What, Dear Diary, was there to say?

"To disobey!" she went on. "To force yourself on the attention of Mr. Beresford, in a borrowed dress, with your eyelashes blackened and your face painted——"

"I should think, mother," I observed, "that if he wants to marry into this family, and is not merely being dragged into it, that he ought to see the worst at the start." She glared, without speaking. "You know," I continued, "it would be a dreadful thing to have the ceremony performed and everything too late to back out, and then have ME sprung on him. It wouldn't be honest, would it?"

"Barbara!" she said in a terrible tone. "First disobedience, and now sarcasm. If your father was only here! I feel so alone and helpless."

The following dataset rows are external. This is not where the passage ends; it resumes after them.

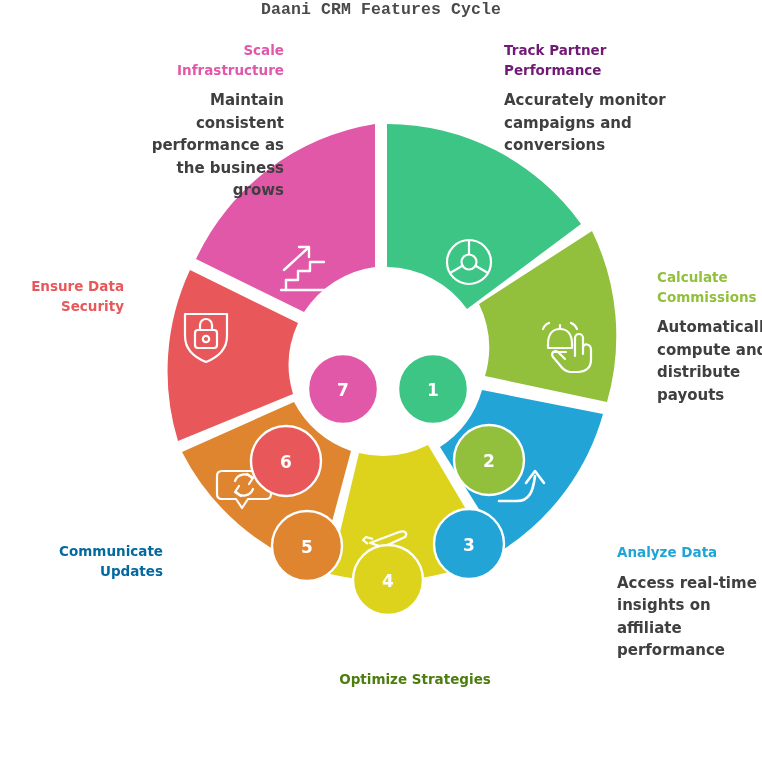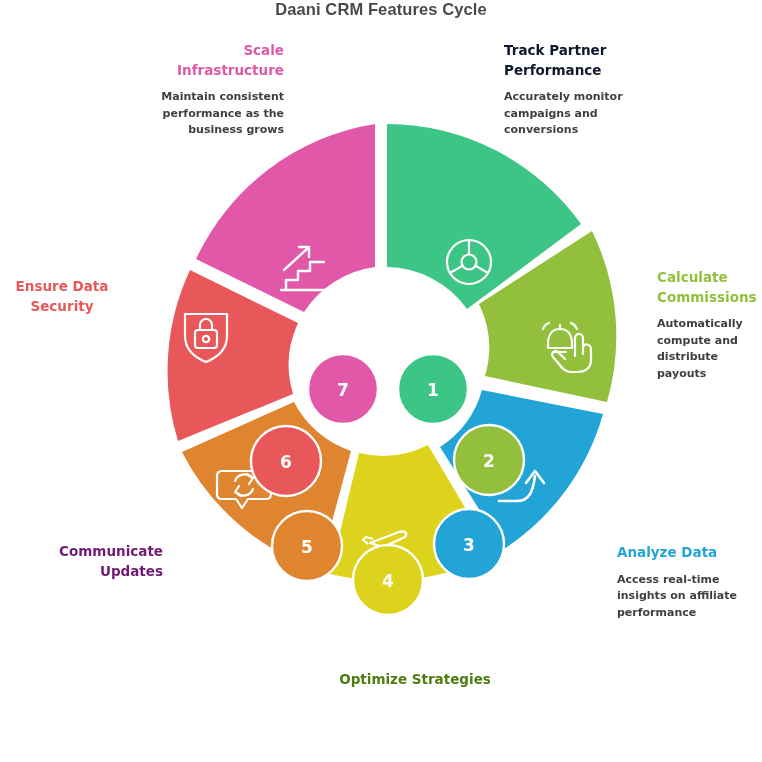"Daani CRM Features Cycle" #chart-title { font-family: Liberation Sans, sans-serif -> Liberation Mono, monospace }
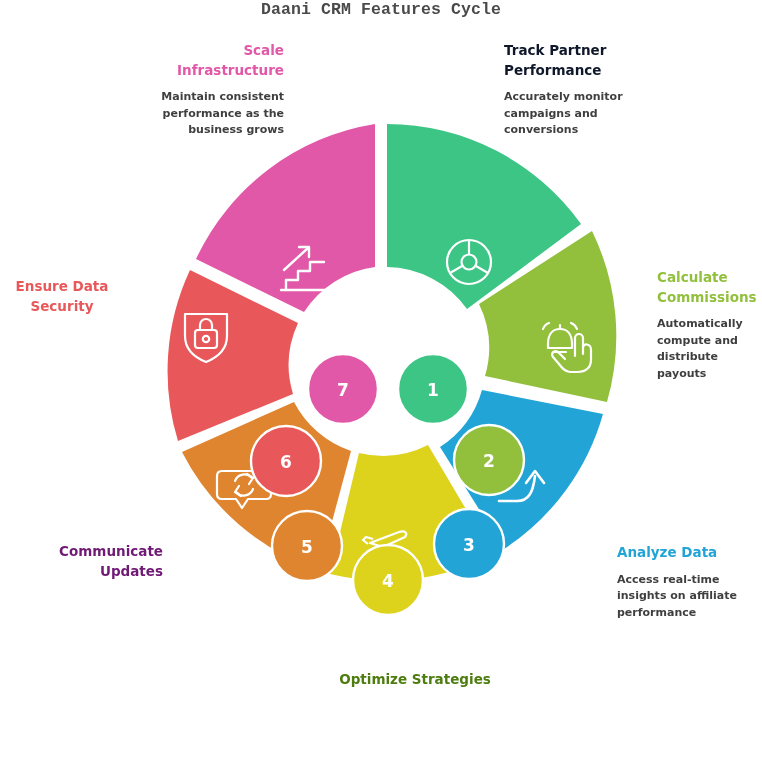"Track Partner Performance" p.label-title { color: #0f172a -> #701a75 }
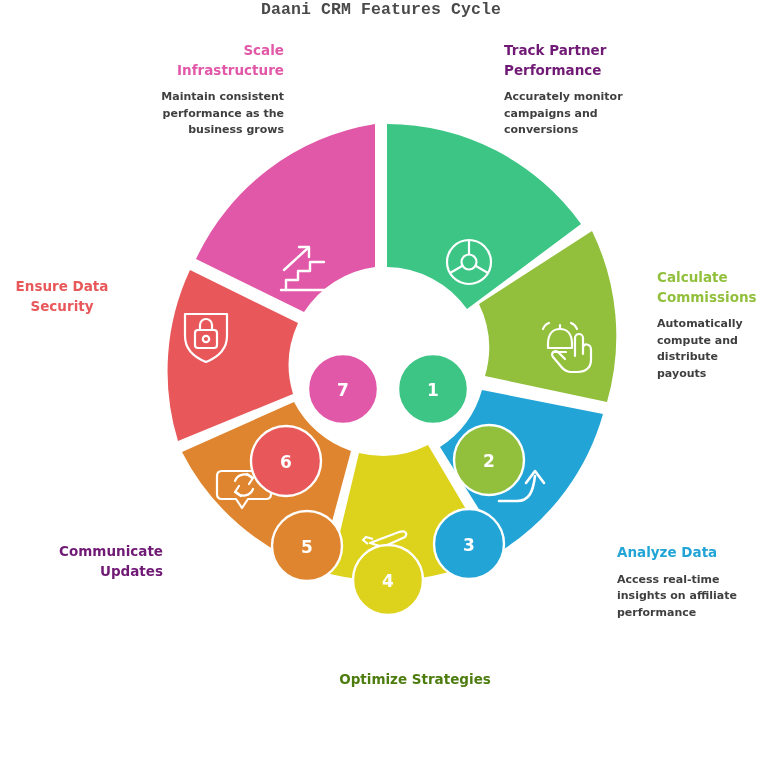"Maintain consistent performance as the" .label-desc { font-size: 11px -> 15px }
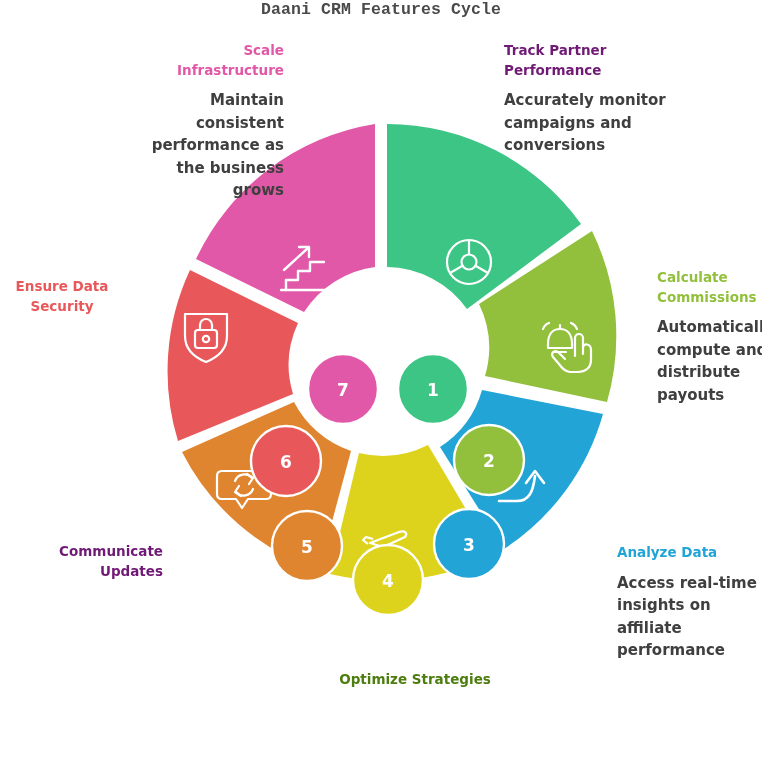"Ensure Data Security" .lb-6 { text-align: center -> right }
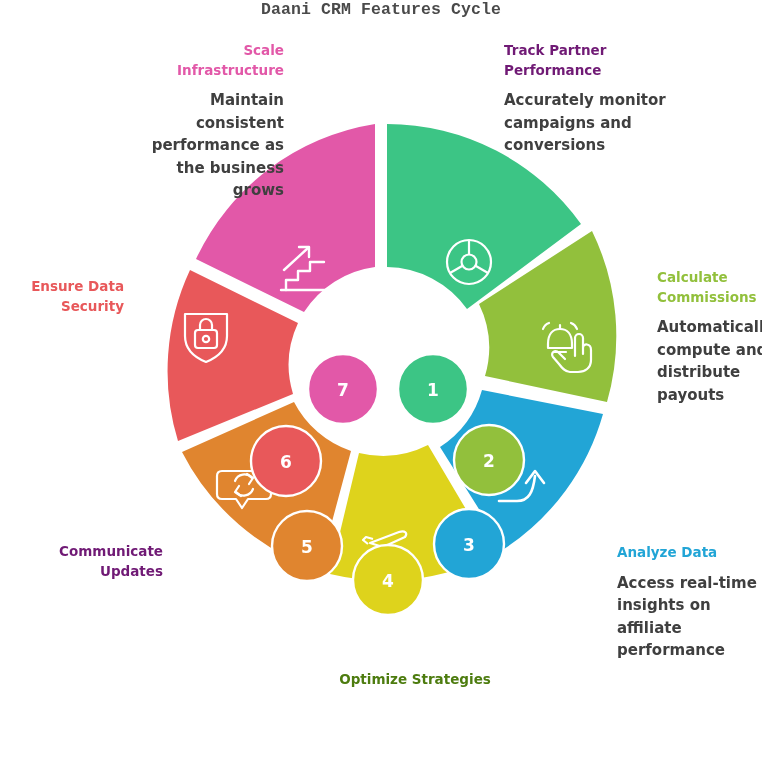"Communicate Updates" p.label-title { color: #701a75 -> #0369a1 }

Her tone cut me to the heart. After all she was my own mother, or at least maintained so, in spite of numerous questions engendered by our lack of resemblance, moral as well as physical. But I did not offer to embarrass her, as she was at that moment poring out her tea. I hid my misery behind the morning paper, and there I beheld the fated vision. Had I felt any doubt as to the state of my affections it was settled then. My heart leaped in my bosom. My face suffused. My hands trembled so that a piece of sausage slipped from my fork. His picture looked out at me with that well remembered gaze from the depths of the morning paper!

Oh, Adrian, Adrian!

Here in the same city as I, looking out over perchance the same newspaper to perchance the same sun, wondering—ah, what was he wondering?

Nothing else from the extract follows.